**What the task asks:**
Give again, exactly as written, each line of the material below starting at the line that contains "-48,7 +48,7 @@" and ending at the line that contains "2024). The nuances". Both ends count, and no other line does.

**Working data:**
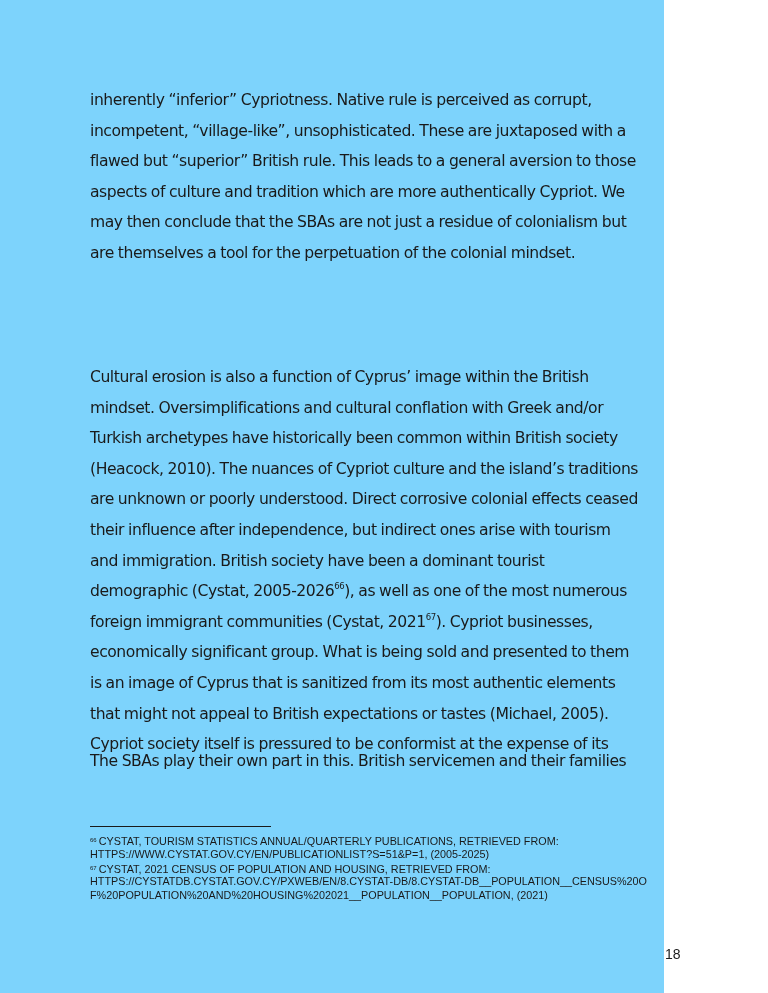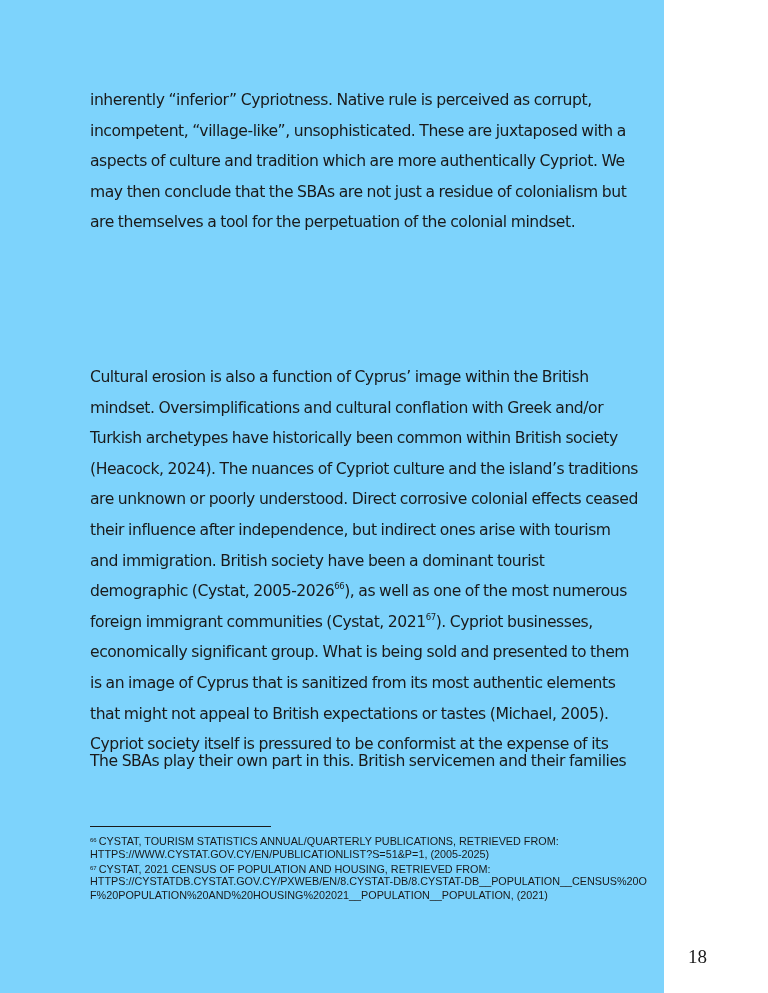--- a/index.html
+++ b/index.html
@@ -38,6 +38,7 @@
   <div class="body-text" id="p1">
     <div class="line">inherently “inferior” Cypriotness. Native rule is perceived as corrupt,</div>
     <div class="line">incompetent, “village-like”, unsophisticated. These are juxtaposed with a</div>
+    <div class="line">flawed but “superior” British rule. This leads to a general aversion to those</div>
     <div class="line">aspects of culture and tradition which are more authentically Cypriot. We</div>
     <div class="line">may then conclude that the SBAs are not just a residue of colonialism but</div>
     <div class="line">are themselves a tool for the perpetuation of the colonial mindset.</div>

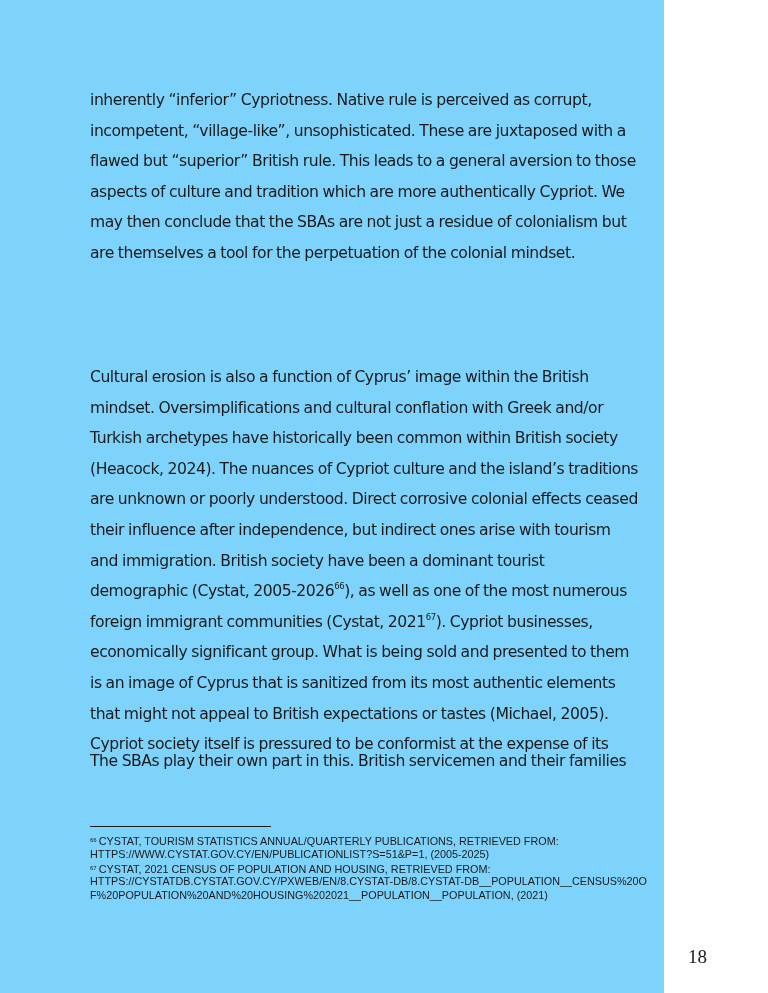--- a/index.html
+++ b/index.html
@@ -48,7 +48,7 @@
     <div class="line">Cultural erosion is also a function of Cyprus’ image within the British</div>
     <div class="line">mindset. Oversimplifications and cultural conflation with Greek and/or</div>
     <div class="line">Turkish archetypes have historically been common within British society</div>
-    <div class="line">(Heacock, 2024). The nuances of Cypriot culture and the island’s traditions</div>
+    <div class="line">(Heacock, 2010). The nuances of Cypriot culture and the island’s traditions</div>
     <div class="line">are unknown or poorly understood. Direct corrosive colonial effects ceased</div>
     <div class="line">their influence after independence, but indirect ones arise with tourism</div>
     <div class="line">and immigration. British society have been a dominant tourist</div>

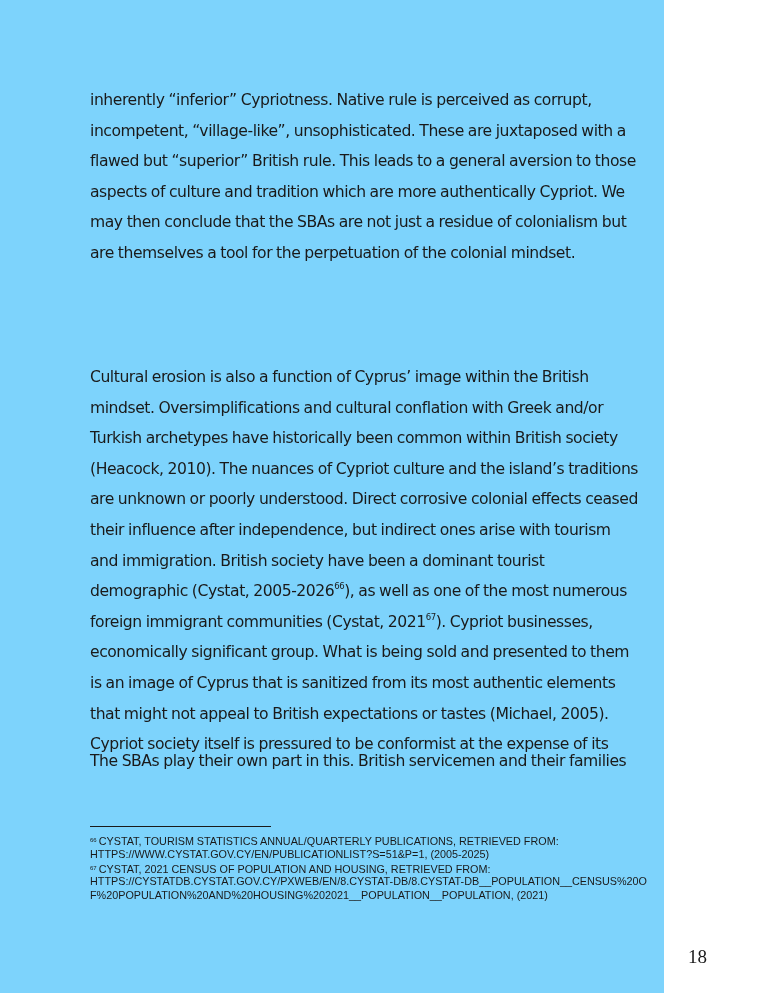--- a/index.html
+++ b/index.html
@@ -26,8 +26,8 @@
     .fn-line { white-space: nowrap; height: 13.8px; }
     .fn-num { font-size: 6px; vertical-align: 3px; margin-right: 2px; }
     .page-number {
-      position: absolute; left: 688px; top: 946px;
-      font-family: Liberation Serif, serif; font-size: 19px; color: #1a1a1a;
+      position: absolute; left: 665px; top: 946px;
+      font-family: Liberation Sans, sans-serif; font-size: 14px; color: #1a1a1a;
     }
   </style>
 </head>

**Response:**
@@ -48,7 +48,7 @@
     <div class="line">Cultural erosion is also a function of Cyprus’ image within the British</div>
     <div class="line">mindset. Oversimplifications and cultural conflation with Greek and/or</div>
     <div class="line">Turkish archetypes have historically been common within British society</div>
-    <div class="line">(Heacock, 2024). The nuances of Cypriot culture and the island’s traditions</div>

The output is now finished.